> Directions
Omit every picture while you reproduce the entries that follow word for word.

Segment Start: Exercise data

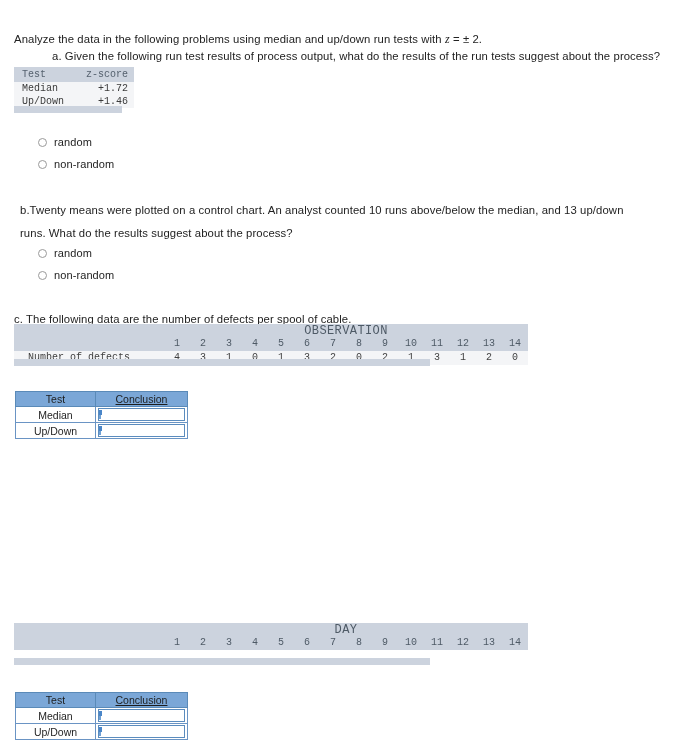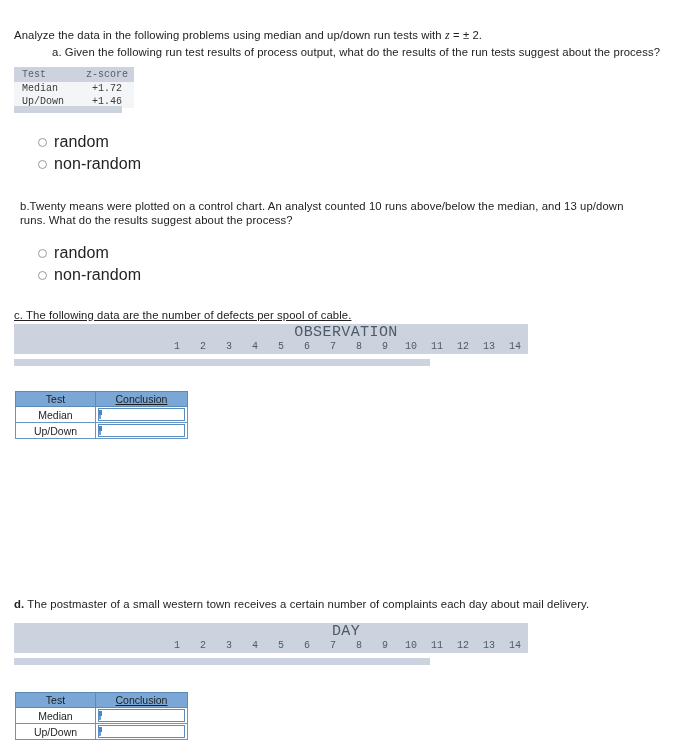"Analyze the data in the" .prose { line-height: 14px -> 23px }
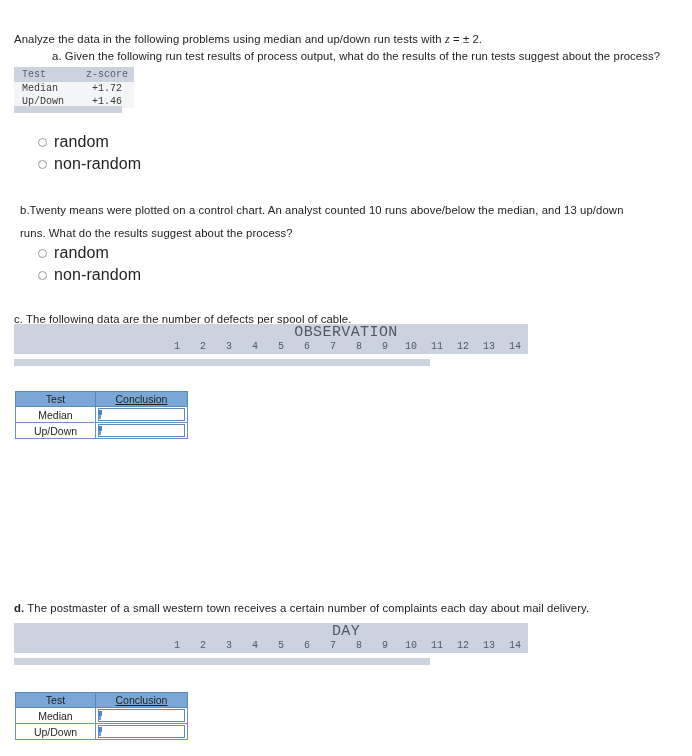"z-score" .zs-table .num { text-align: center -> right }
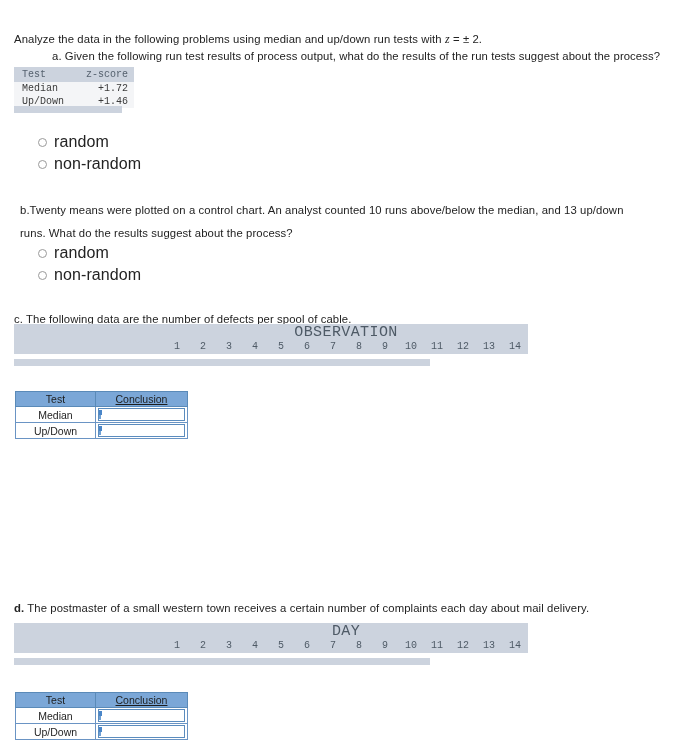"random" .radio-label { font-size: 16px -> 11px }
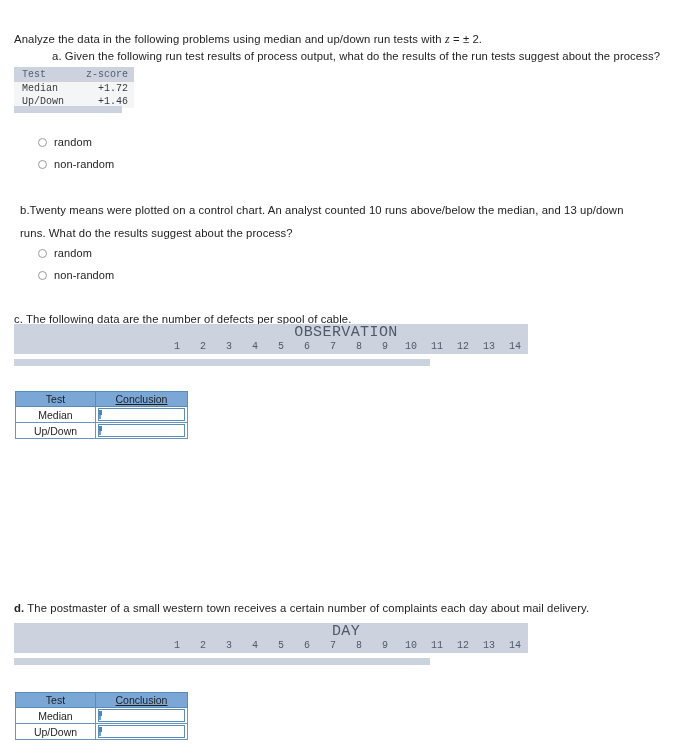"OBSERVATION" .data-table .band-top td { font-size: 15px -> 12px }
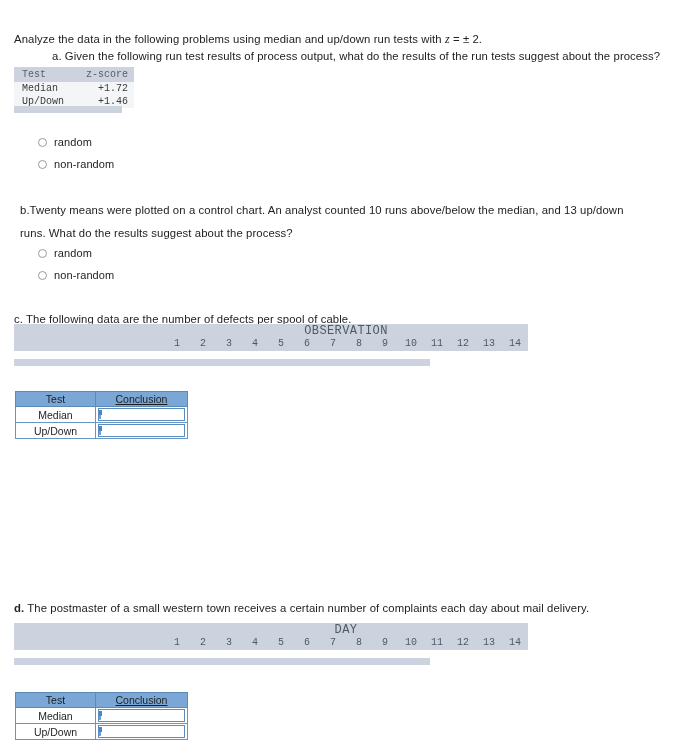"Number of defects" tr.valrow { html: none -> <tr> <td>Number of defects</td> <td>4</td> <td>3</td> <td>1</td> <td>0</td> <td>1</td> <td>3</td> <td>2</td> <td>0</td> <td>2</td> <td>1</td> <td>3</td> <td>1</td> <td>2</td> <td>0</td> </tr> }
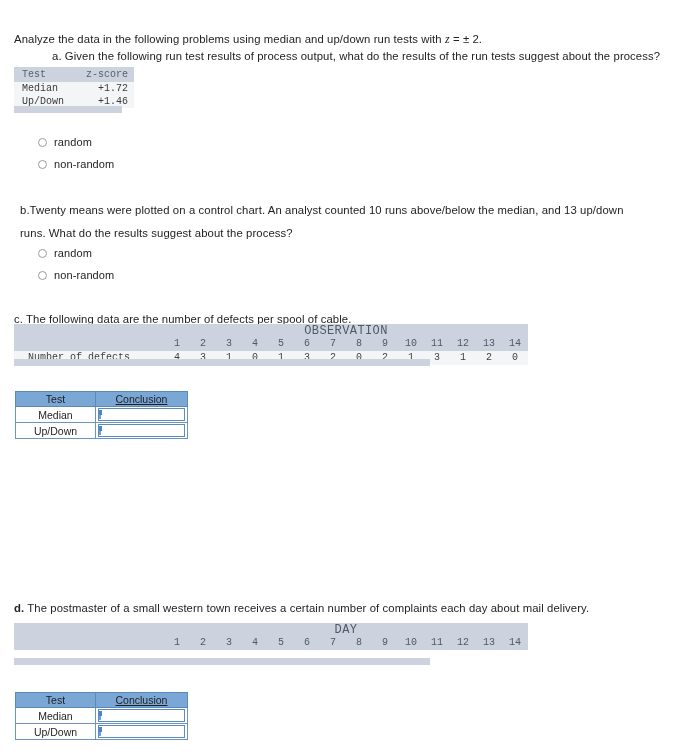"d. The postmaster of a" div.prose { html: <div> <b>d.</b><span> The postmaster of a small western town receives a certain number of complaints each day about mail delivery.</span> </div> -> none }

Segment End: Exercise data

> Answer
"Analyze the data in the" .prose { line-height: 14px -> 23px }
"z-score" .zs-table .num { text-align: center -> right }
"random" .radio-label { font-size: 16px -> 11px }
"OBSERVATION" .data-table .band-top td { font-size: 15px -> 12px }
"Number of defects" tr.valrow { html: none -> <tr> <td>Number of defects</td> <td>4</td> <td>3</td> <td>1</td> <td>0</td> <td>1</td> <td>3</td> <td>2</td> <td>0</td> <td>2</td> <td>1</td> <td>3</td> <td>1</td> <td>2</td> <td>0</td> </tr> }
"d. The postmaster of a" div.prose { html: <div> <b>d.</b><span> The postmaster of a small western town receives a certain number of complaints each day about mail delivery.</span> </div> -> none }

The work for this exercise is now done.